Eveliina Tammenlaakso (born 27 May 1995), better known as simply Evelina, is a Finnish singer and songwriter. She is signed to the Universal Music Group label M-Eazy Music.

==Life and career==
Evelina was born as Eveliina Tammenlaakso in Turku. She first began her music career in 2011 as a contestant in season one of The Voice of Finland, where she was a member of Elastinen's team.
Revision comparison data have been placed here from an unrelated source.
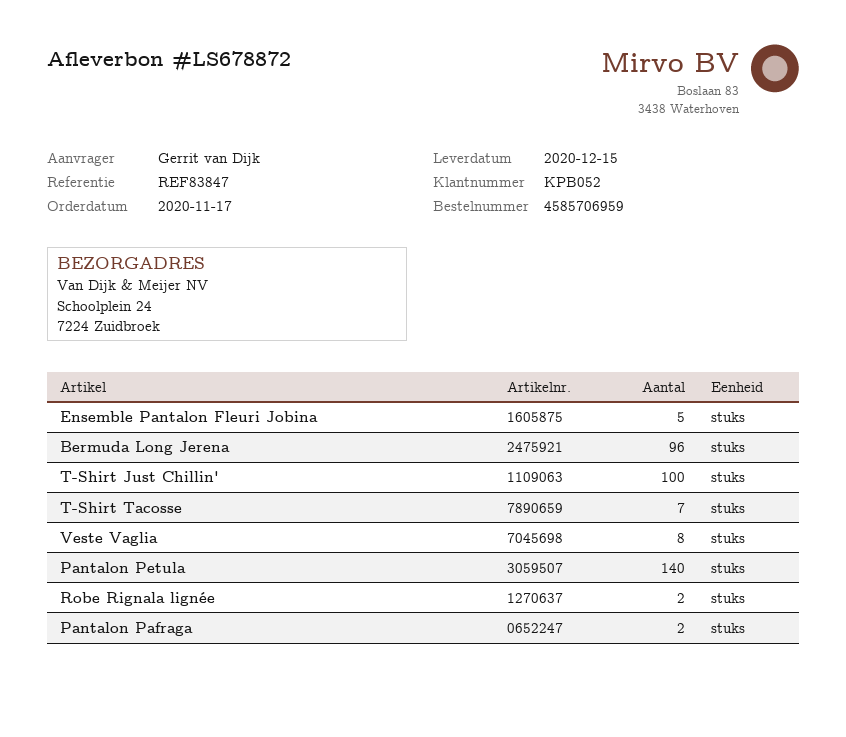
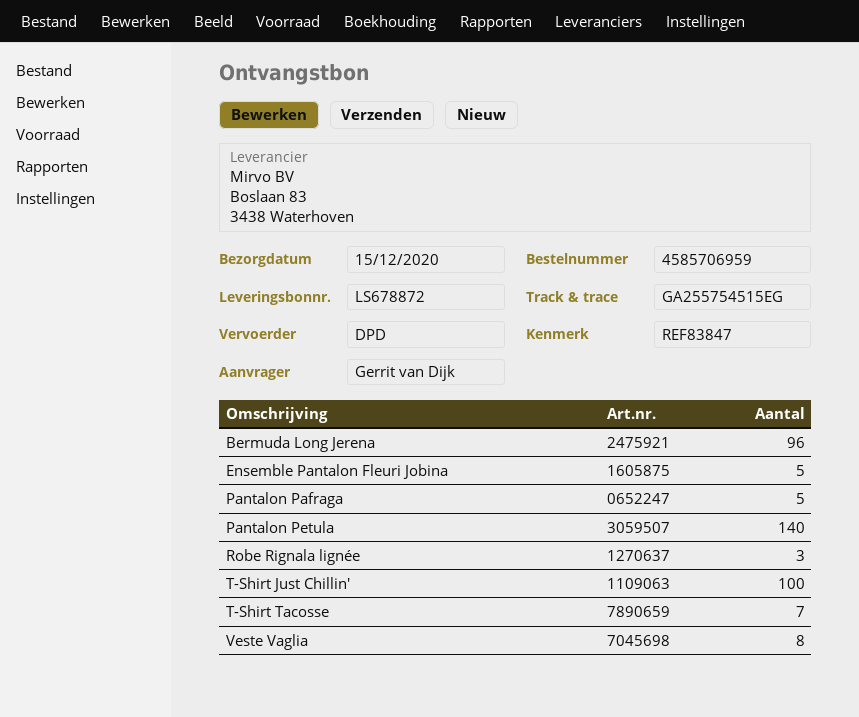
Robe Rignala lignée: 2 -> 3
Pantalon Pafraga: 2 -> 5

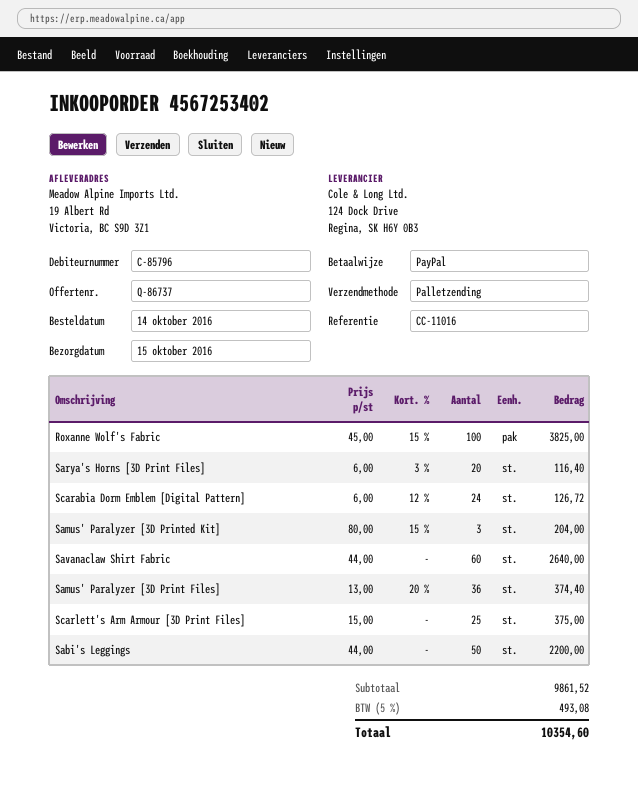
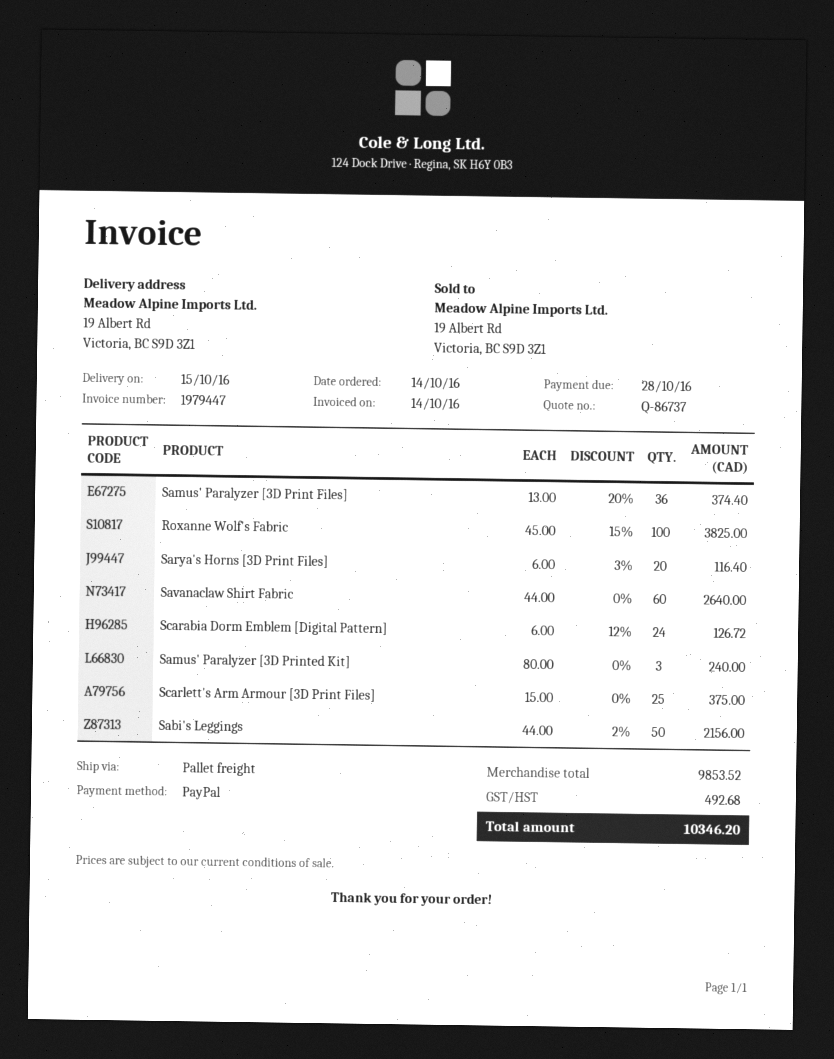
Samus' Paralyzer [3D Printed Kit]: 3 x 80.00 - 15% = 204.00 -> 3 x 80.00 = 240.00
Sabi's Leggings: 50 x 44.00 = 2200.00 -> 50 x 44.00 - 2% = 2156.00
subtotal: 9861.52 -> 9853.52
tax: 493.08 -> 492.68
total: 10354.60 -> 10346.20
She was eliminated during the live shows.

In 2015, Evelina signed a record deal with the Universal Music Group label M-Eazy Music and released her debut double single "Rakkaudesta lajiin"/"Vuoristorataa" in May 2015. She released her breakthrough single later in the year called "Honey", featuring Finnish rapper Mikael Gabriel and penned with American songwriter Hope Raney. The song became a hit in Finland, and reached number-one on the Finnish singles chart. The following year she also released the singles "Sireenit" and "Sushi", which also became top ten hits. Her debut album 24K sold platinum before being released in 2016.

In 2018, Evelina won the Female Soloist of the Year award in Emma-gaala.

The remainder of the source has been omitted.